Lors d’une brève mêlée de presse mercredi, il a nié que le recul du gouvernement s’explique par des difficultés liées à l’application de cette mesure.

« C’était complexe à mettre en place, mais on avait trouvé une voie de passage » et le projet de loi était « prêt », a soutenu le ministre chargé de piloter ce dossier. Son cabinet soutient qu’un avis juridique avait été obtenu démontrant que cette taxe n’aurait pas contrevenu à la loi canadienne sur la santé dans la mesure où l’on ne leur demande pas de payer pour obtenir des soins et que l’on n’entrave pas l’accès aux services de santé.

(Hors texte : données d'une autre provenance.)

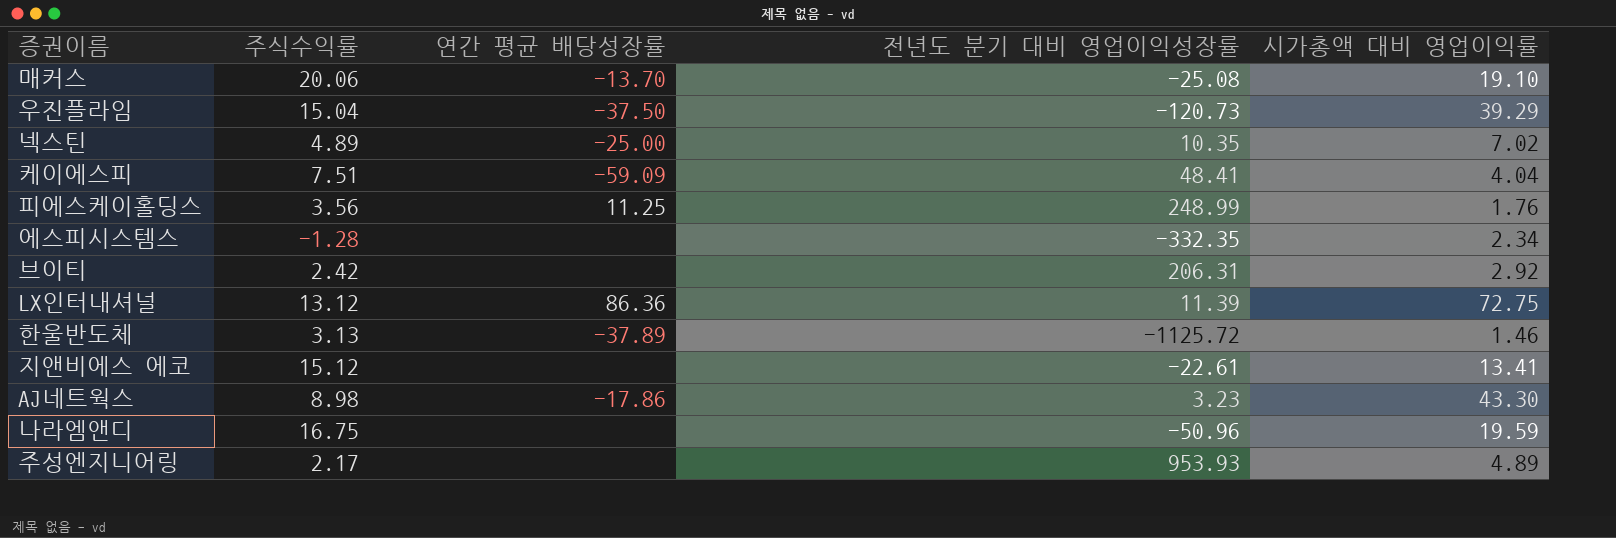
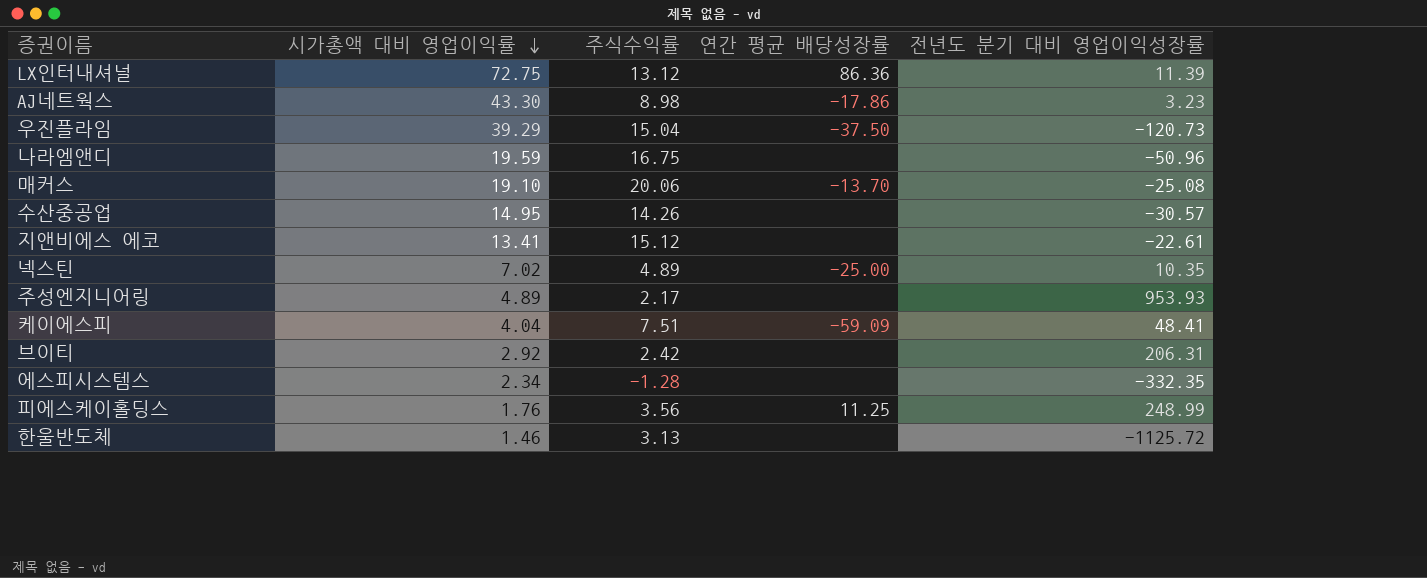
row order: none -> 시가총액 대비 영업이익률 descending
column 시가총액 대비 영업이익률 | position: 5 -> 2
row 수산중공업: none -> 14.95 | 14.26 | none | -30.57
한울반도체 | 연간 평균 배당성장률: -37.89 -> none

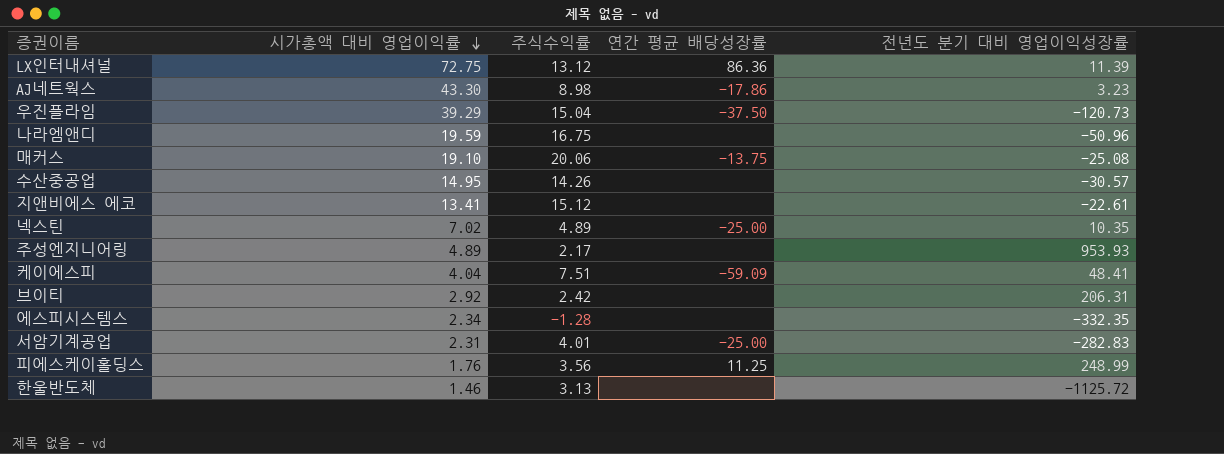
매커스 | 연간 평균 배당성장률: -13.70 -> -13.75
row 서암기계공업: none -> 2.31 | 4.01 | -25.00 | -282.83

Le ministre Girard a affirmé que le gouvernement voulait exempter les personnes vulnérables et à faible revenu parmi les quelque 550 000 non-vaccinés. Résultat : « moins de 300 000 personnes auraient été visées », a-t-il précisé.

« Ça faisait une mesure dont l’application était somme toute limitée. Le nombre de personnes qui auraient été touchées par cette contribution était limité lorsque l’on tient compte des exclusions. Et le bénéfice, le nombre de personnes qui auraient été incités à se faire vacciner, lorsque l’on soupesait le pour et le contre, était mitigé. »

Cette taxe aurait été modulée selon le revenu – d’un minimum de 100 $ à 200 $ jusqu’à un maximum de 800 $ à 1000 $.